Erin Qualey of Vulture gave the episode a perfect 5 star rating out of 5 and wrote, "It seems to be a combination of guilt-ridden prayer, the classic and agonizingly repetitive 'write it 100 times' chalkboard punishment, and downright torture. Milchick's steely presence and curt responses fill the scene with a sense of impending dread and an understanding that any refusal to do exactly as he says will be met with severe consequences."

Oliver VanDervoort of Game Rant wrote, "Directed by Ben Stiller, the overall tone of the third episode stayed very in tune with the first two episodes.
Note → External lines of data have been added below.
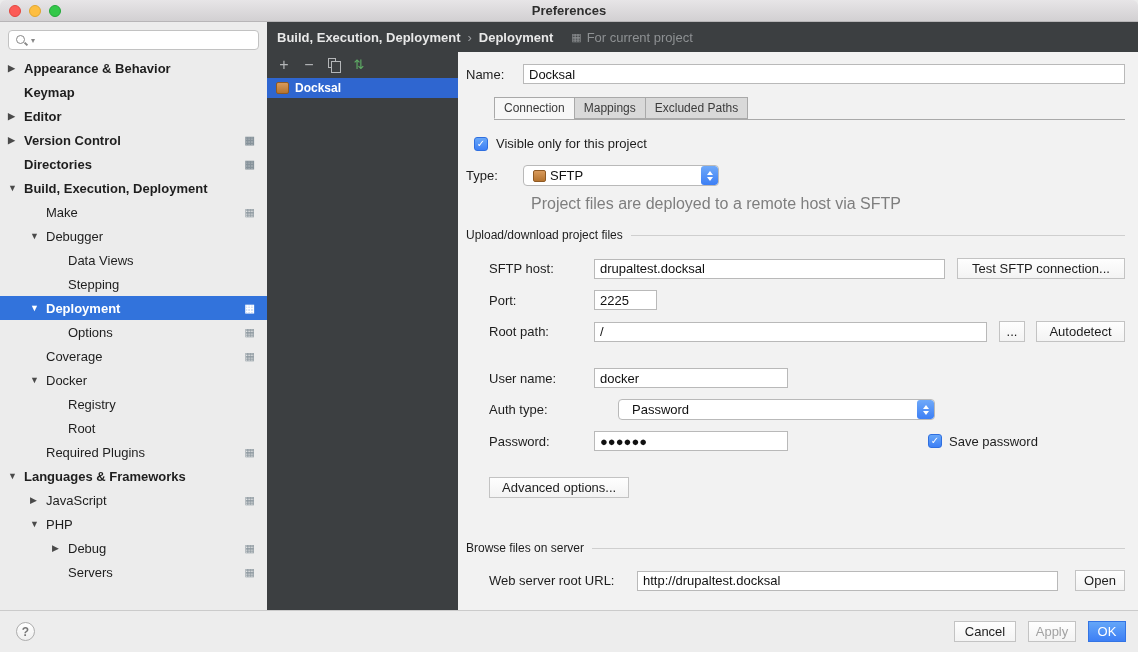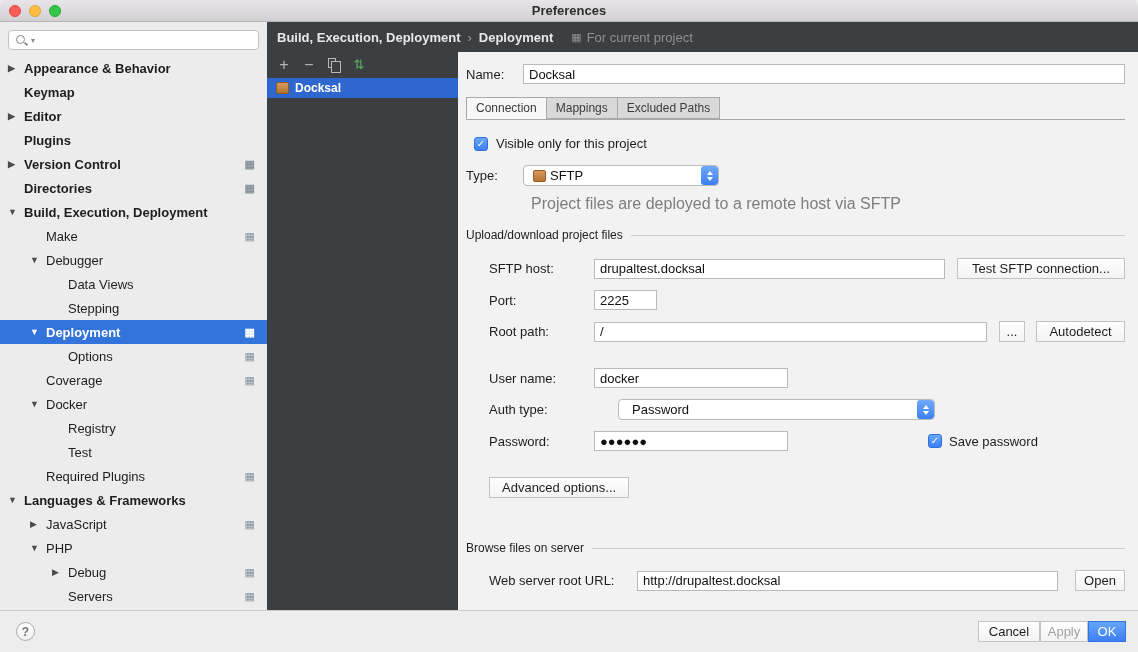"Connection" .tabs { margin-left: none -> 28px }
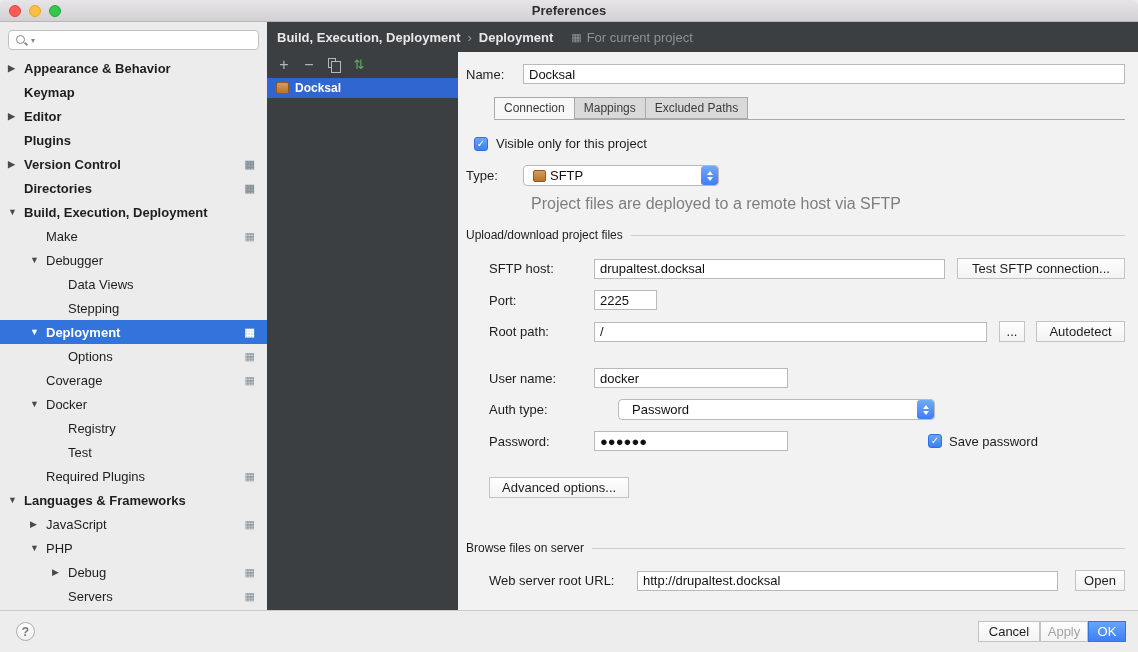"Plugins" div.tree-row { html: <div> <span></span> <span>Plugins</span> </div> -> none }
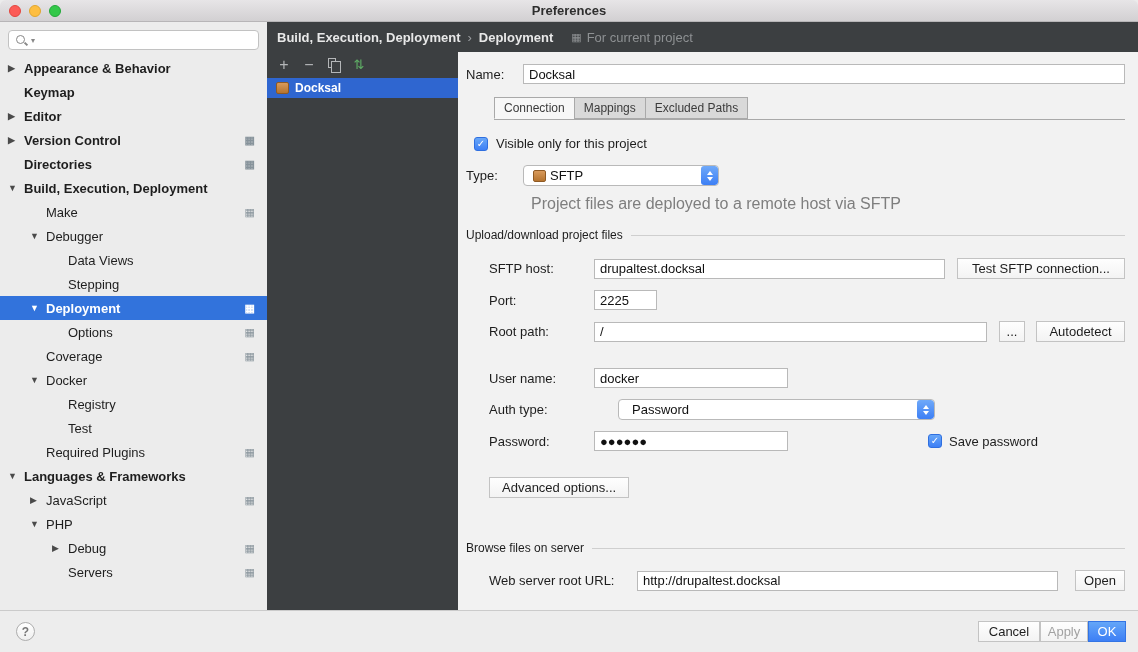"Test" span.tree-label { text: Test -> Root }
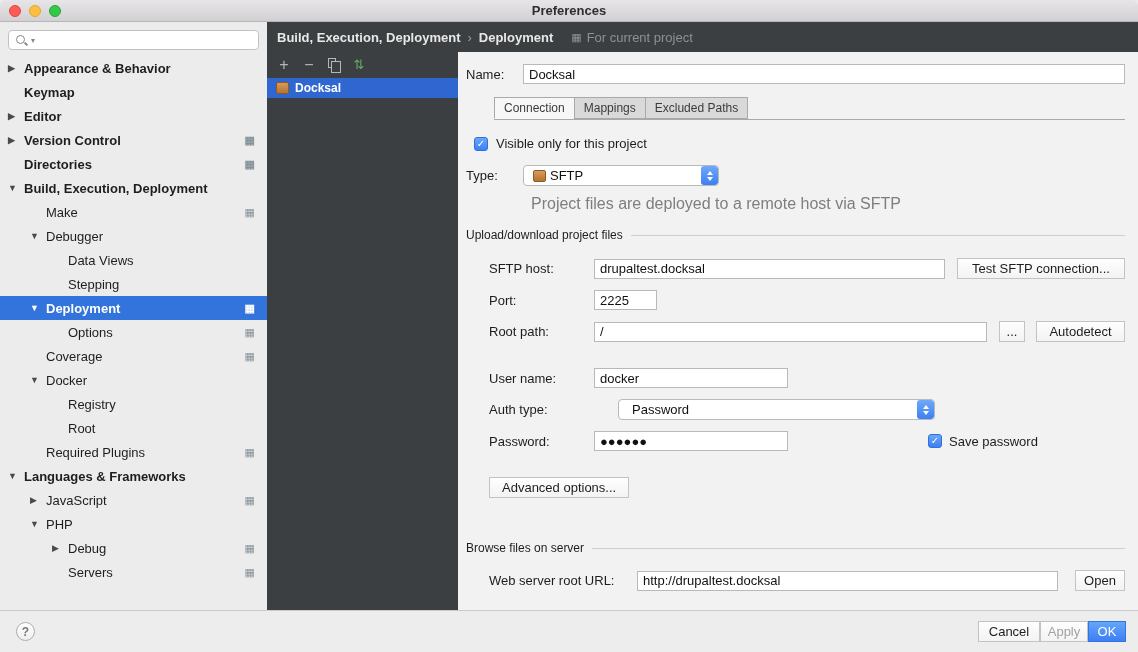"Cancel" .footer-btns { gap: none -> 12px }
However, when it came to the 'edge of the seat' approach that was prevalent through the end of the first episode and the entirety of the second, 'In Perpetuity' didn't quite hit the mark." Breeze Riley of Telltale TV gave the episode a 4 star rating out of 5 and wrote, "There is no lack of suspense on this show, and I can't wait to hear who is on the other end of the line."

Mary Littlejohn of TV Fanatic gave the episode a 4 star rating out of 5 and wrote, "This show continues to exude a sense of unease and low-grade terror. In that way, it does its job well." Caemeron Crain of TV Obsessive wrote, "I expect [Mark will] continue to investigate what's going on as best he can, which will mean continuing to go to work and the perpetuation of the split between the two versions of himself. Presumably he could quit, and it would just have to be the outie version of himself who did so, with work memories (and innie Mark) being forever lost to the void. But that wouldn't make a very good TV show. I wonder who is on the other end of that ringing phone Petey left behind."